Research Paper Volume 14, Issue 13 pp 5427—5448
Development of a prognostic signature based on immune-related genes and the correlation with immune microenvironment in breast cancer
- 1 Department of Thyroid and Breast Surgery, Tongji Hospital, Tongji Medical College, Huazhong University of Science and Technology, Wuhan 430030, China
- 2 Department of Plastic and Cosmetic Surgery, Tongji Hospital, Tongji Medical College, Huazhong University of Science and Technology, Wuhan 430030, China
Received: November 16, 2021 Accepted: May 30, 2022 Published: July 5, 2022
https://doi.org/10.18632/aging.204158How to Cite
Copyright: © 2022 Dong et al.
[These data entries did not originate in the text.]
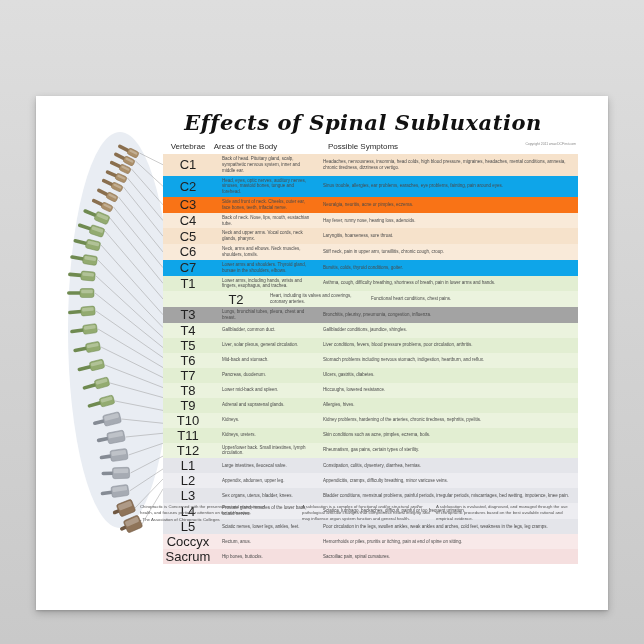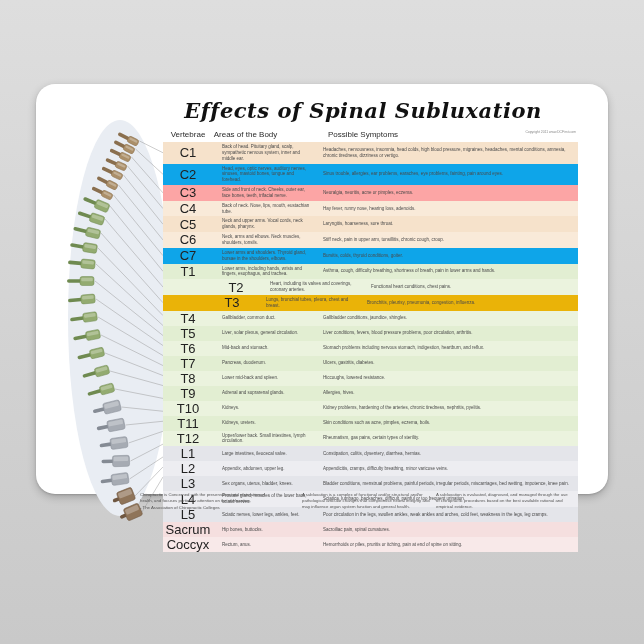--- a/index.html
+++ b/index.html
@@ -4,24 +4,23 @@
 <style>
   html,body{margin:0;padding:0;}
   body{
     width:644px;height:644px;overflow:hidden;
     background:linear-gradient(180deg,#dedede 0%,#d2d2d2 55%,#c9c9c9 100%);
     font-family:"Liberation Sans",sans-serif;
     -webkit-font-smoothing:antialiased;
   }
   .stage{position:relative;width:644px;height:644px;}
   .poster{
-    position:absolute;left:36px;top:84px;width:572px;height:410px;
+    position:absolute;left:36px;top:96px;width:572px;height:514px;
     background:#ffffff;
     box-shadow:0 3px 8px rgba(0,0,0,0.22), 0 1px 2px rgba(0,0,0,0.15);
-    border-radius:19px;
   }
   #spine-svg{position:absolute;left:0;top:0;}
   .title{
     position:absolute;left:112px;top:14px;width:430px;margin:0;
     text-align:center;
     font-family:"DejaVu Serif",serif;
     font-style:italic;font-weight:bold;
     font-size:21px;letter-spacing:0.5px;color:#111;
   }
   .table{position:absolute;left:127px;top:46px;width:415px;}
@@ -235,21 +234,21 @@
           <div class="row" style="background: rgb(246, 226, 203);">
             <div class="cell-label">C1</div>
             <div class="cell-areas">Back of head. Pituitary gland, scalp, sympathetic nervous system, inner and middle ear.</div>
             <div class="cell-symptoms">Headaches, nervousness, insomnia, head colds, high blood pressure, migraines, headaches, mental conditions, amnesia, chronic tiredness, dizziness or vertigo.</div>
           </div>
           <div class="row" style="background: #0ea5e9;">
             <div class="cell-label">C2</div>
             <div class="cell-areas">Head, eyes, optic nerves, auditory nerves, sinuses, mastoid bones, tongue and forehead.</div>
             <div class="cell-symptoms">Sinus trouble, allergies, ear problems, earaches, eye problems, fainting, pain around eyes.</div>
           </div>
-          <div class="row" style="background: #fca5a5;">
+          <div class="row" style="background: #f97316;">
             <div class="cell-label">C3</div>
             <div class="cell-areas">Side and front of neck. Cheeks, outer ear, face bones, teeth, trifacial nerve.</div>
             <div class="cell-symptoms">Neuralgia, neuritis, acne or pimples, eczema.</div>
           </div>
           <div class="row" style="background: rgb(249, 234, 217);">
             <div class="cell-label">C4</div>
             <div class="cell-areas">Back of neck. Nose, lips, mouth, eustachian tube.</div>
             <div class="cell-symptoms">Hay fever, runny nose, hearing loss, adenoids.</div>
           </div>
           <div class="row" style="background: rgb(246, 226, 203);">
@@ -270,21 +269,21 @@
           <div class="row" style="background: rgb(226, 238, 210);">
             <div class="cell-label">T1</div>
             <div class="cell-areas">Lower arms, including hands, wrists and fingers, esophagus, and trachea.</div>
             <div class="cell-symptoms">Asthma, cough, difficulty breathing, shortness of breath, pain in lower arms and hands.</div>
           </div>
           <div class="row" style="background: rgb(235, 243, 222); padding-left: 48px;">
             <div class="cell-label">T2</div>
             <div class="cell-areas">Heart, including its valves and coverings, coronary arteries.</div>
             <div class="cell-symptoms">Functional heart conditions, chest pains.</div>
           </div>
-          <div class="row" style="background: #eab308; padding-left: 44px;">
+          <div class="row" style="background: #a3a3a3;">
             <div class="cell-label">T3</div>
             <div class="cell-areas">Lungs, bronchial tubes, pleura, chest and breast.</div>
             <div class="cell-symptoms">Bronchitis, pleurisy, pneumonia, congestion, influenza.</div>
           </div>
           <div class="row" style="background: rgb(235, 243, 222);">
             <div class="cell-label">T4</div>
             <div class="cell-areas">Gallbladder, common duct.</div>
             <div class="cell-symptoms">Gallbladder conditions, jaundice, shingles.</div>
           </div>
           <div class="row" style="background: rgb(226, 238, 210);">
@@ -345,29 +344,29 @@
           <div class="row" style="background: rgb(237, 237, 241);">
             <div class="cell-label">L4</div>
             <div class="cell-areas">Prostate gland, muscles of the lower back, sciatic nerves.</div>
             <div class="cell-symptoms">Sciatica, lumbago, backaches, difficult, painful or too frequent urination.</div>
           </div>
           <div class="row" style="background: rgb(228, 229, 234);">
             <div class="cell-label">L5</div>
             <div class="cell-areas">Sciatic nerves, lower legs, ankles, feet.</div>
             <div class="cell-symptoms">Poor circulation in the legs, swollen ankles, weak ankles and arches, cold feet, weakness in the legs, leg cramps.</div>
           </div>
+          <div class="row" style="background: rgb(248, 233, 233);">
+            <div class="cell-label">Coccyx</div>
+            <div class="cell-areas">Rectum, anus.</div>
+            <div class="cell-symptoms">Hemorrhoids or piles, pruritis or itching, pain at end of spine on sitting.</div>
+          </div>
           <div class="row" style="background: rgb(245, 223, 223);">
             <div class="cell-label">Sacrum</div>
             <div class="cell-areas">Hip bones, buttocks.</div>
             <div class="cell-symptoms">Sacroiliac pain, spinal curvatures.</div>
-          </div>
-          <div class="row" style="background: rgb(248, 233, 233);">
-            <div class="cell-label">Coccyx</div>
-            <div class="cell-areas">Rectum, anus.</div>
-            <div class="cell-symptoms">Hemorrhoids or piles, pruritis or itching, pain at end of spine on sitting.</div>
           </div>
         </div>
     </div>
 
     <div class="footer">
       <div class="fcol fcol-1">
         <span>Chiropractic is Concerned with the preservation and restoration of health, and focuses particular attention on the subluxation.</span>
         <span class="fattr">- The Association of Chiropractic Colleges</span>
       </div>
       <div class="fcol fcol-2">

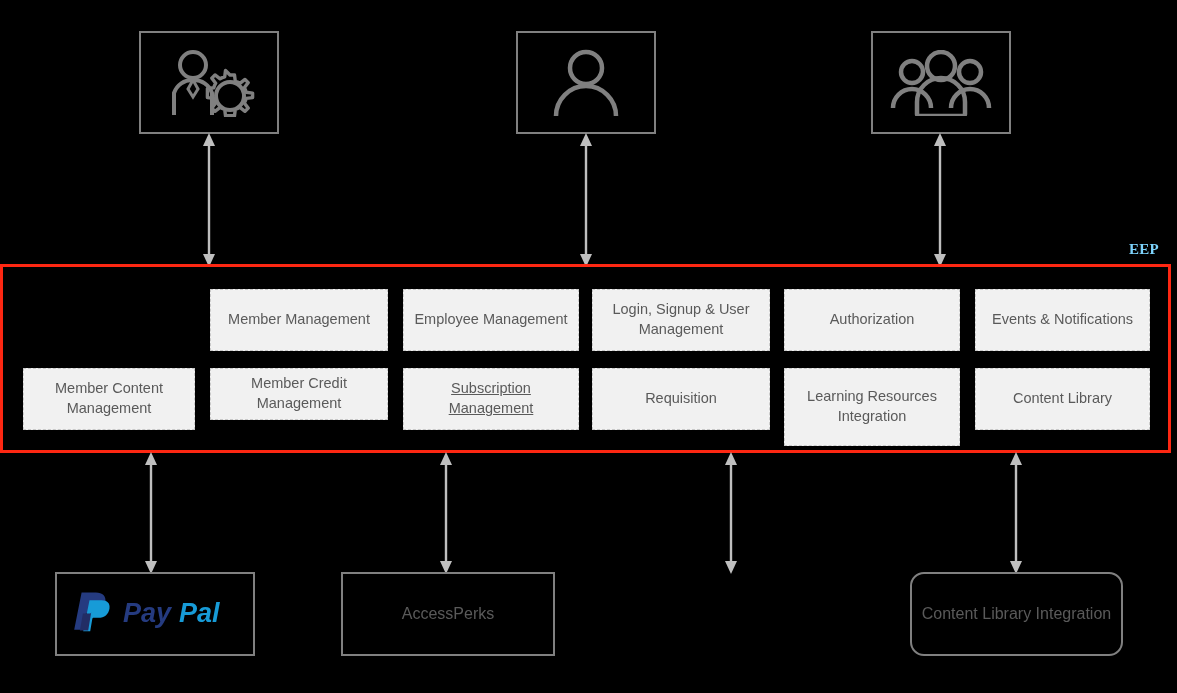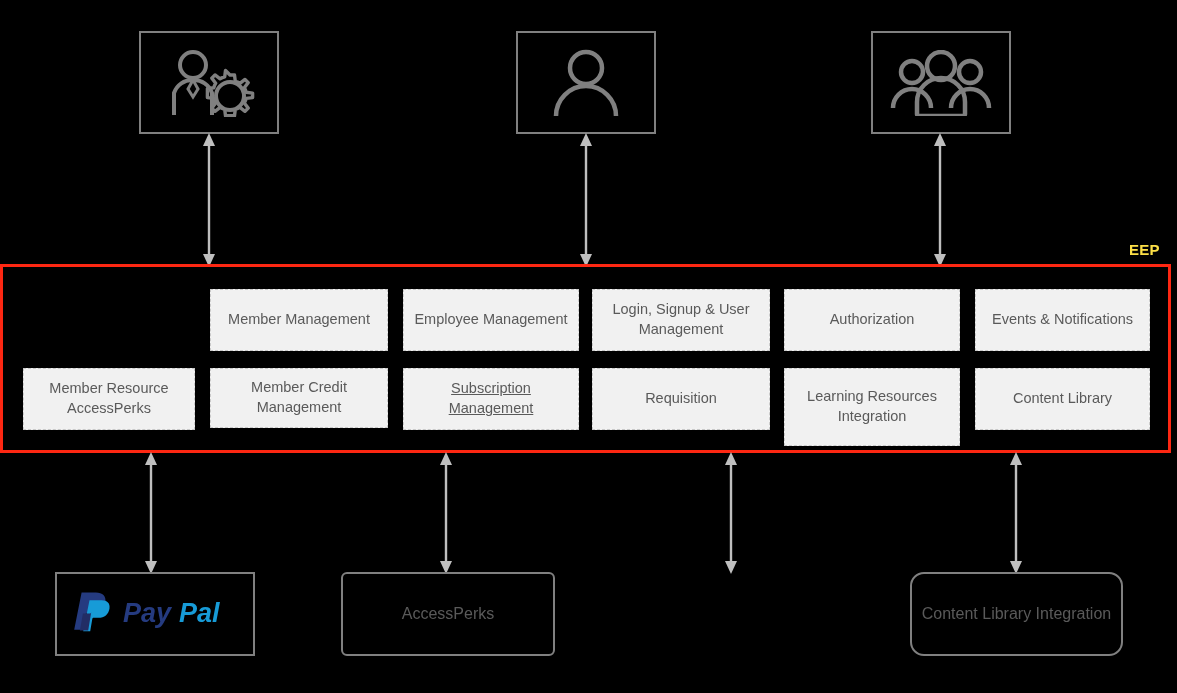--- a/index.html
+++ b/index.html
@@ -43,26 +43,26 @@
 
   
   .eep-frame {
     position: absolute;
     box-sizing: border-box;
     border: 3px solid #fe2712;
     background: transparent;
   }
   .eep-label {
     position: absolute;
-    color: #fde047;
+    color: #7dd3fc;
     font-weight: bold;
     font-size: 15px;
     letter-spacing: 0.2px;
     line-height: 1;
-    font-family: Liberation Sans, sans-serif;
+    font-family: Liberation Serif, serif;
   }
 
   
   .card {
     position: absolute;
     box-sizing: border-box;
     background: #f1f1f1;
     border: 1px dashed #c9c9c9;
     display: flex;
     align-items: center;
@@ -170,22 +170,22 @@
   <div class="eep-label" style="left:1129px; top:242px;">EEP</div>
 
   <div class="eep-frame" style="left:0px; top:264px; width:1171px; height:189px;"></div>
 
   <div class="card" style="left:210px; top:289px; width:178px; height:62px;">Member Management</div>
   <div class="card" style="left:403px; top:289px; width:176px; height:62px;">Employee Management</div>
   <div class="card" style="left:592px; top:289px; width:178px; height:62px;">Login, Signup &amp; User Management</div>
   <div class="card" style="left:784px; top:289px; width:176px; height:62px;">Authorization</div>
   <div class="card" style="left:975px; top:289px; width:175px; height:62px;">Events &amp; Notifications</div>
 
-  <div class="card" style="left:23px; top:368px; width:172px; height:62px;">Member Resource AccessPerks</div>
-  <div class="card" style="left:210px; top:368px; width:178px; height:60px;">Member Credit Management</div>
+  <div class="card" style="left:23px; top:368px; width:172px; height:62px;">Member Content Management</div>
+  <div class="card" style="left:210px; top:368px; width:178px; height:52px;">Member Credit Management</div>
   <div class="card" style="left:403px; top:368px; width:176px; height:62px;text-decoration:underline;">Subscription Management</div>
   <div class="card" style="left:592px; top:368px; width:178px; height:62px;">Requisition</div>
   <div class="card" style="left:784px; top:368px; width:176px; height:78px;">Learning Resources Integration</div>
   <div class="card" style="left:975px; top:368px; width:175px; height:62px;">Content Library</div>
 
   <div class="arrow" style="left:144px; top:452px; height:122px;">
     <svg width="14" height="122" viewBox="0 0 14 122">
       <line x1="7" y1="10" x2="7" y2="112" stroke="#bfbfbf" stroke-width="2.4"></line>
       <polygon points="7,0 13,13 1,13" fill="#bfbfbf"></polygon>
       <polygon points="7,122 13,109 1,109" fill="#bfbfbf"></polygon>
@@ -224,18 +224,18 @@
         <g fill="#253b80" font-family="Liberation Sans, sans-serif" font-size="27" font-weight="bold" font-style="italic">
           <text x="0" y="25">Pay</text>
         </g>
         <g fill="#179bd7" font-family="Liberation Sans, sans-serif" font-size="27" font-weight="bold" font-style="italic">
           <text x="56" y="25">Pal</text>
         </g>
       </svg>
     </span>
   </div>
 
-  <div class="ext-box" style="left:341px; top:572px; width:214px; height:84px;border-radius:6px;">AccessPerks</div>
+  <div class="ext-box" style="left:341px; top:572px; width:214px; height:84px;">AccessPerks</div>
 
 
   <div class="ext-box" style="left:910px; top:572px; width:213px; height:84px;border-radius:14px;">Content Library Integration</div>
 
 </div>
 
 </body></html>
This is an open access article distributed under the terms of the Creative Commons Attribution License (CC BY 3.0), which permits unrestricted use, distribution, and reproduction in any medium, provided the original author and source are credited.
Abstract
Breast cancer (BC) is an inflammatory tumor caused by a variety of pathological factors, and is still the most common malignant tumor in women. Immune-related genes (IRGs) play a prominent role in the oncogenesis and progression of BC, and are of tumor-specific expression patterns that would benefit the prognosis evaluation. However, there were no systematic studies concerning the possibilities of IRGs in BC prognosis. In this study, the Cancer Genome Atlas (TCGA) database was used to integrate the expression profiles of IRG with the overall survival (OS) rate of 1039 breast cancer patients. The Cox regression analysis was used to predict the survival-related IRGs in BC. Then, we successfully screened a total of 6 IRGs, including PSME2, ULBP2, IGHE, SCG2, SDC1, and SSTR1, and accordingly constructed a prognosis prediction model of BC. Based on the IRG-related model, the BC patients were divided into high- and low-risk groups, and the association between the prognostic model and tumor immune microenvironment (TME) was further explored. The prognostic model reflected the infiltration of various immune cells. Moreover, the low-risk group was found to be with higher immunophenoscore and distinct mutation signatures compared with the high-risk group. The histological validation showed that SDC1, as well as M2 macrophage biomarker CD206, were both of higher abundance in BC samples of high-risk patients, compared with those of low-risk patients. Our results identify the clinically significant IRGs and demonstrate the importance of the IRG-based immune prognostic model in BC monitoring, prognosis prediction, and therapy.
Abbreviations
AUC: area under the curve; BC: breast cancer; CRC: colorectal cancer; DEGs: differentially expressed genes; FDR: false discovery rate; GO: Gene Ontology; GSEA: Gene Set Enrichment Analysis; GGI: Genomic Grade Index; IRGs: immune-related genes; ImmPort: Immunology Database and the Analysis Portal; KEGG: Kyoto Encyclopedia of Genes and Genomes; LASSO: least absolute shrinkage selection operator; ICIs: immune checkpoints-inhibitors; NKG2D: natural killer group 2 member D; NK: Natural killer; OS: overall survival; PCA: principal components analysis; PD-L1: programmed cell death-ligand 1; PD1: programmed death 1; ssGSEA: single-sample gene-set enrichment analysis; TCGA: The Cancer Genome Atlas; TFs: transcription factors; TME: tumor microenvironment; TMB: tumor mutation burden.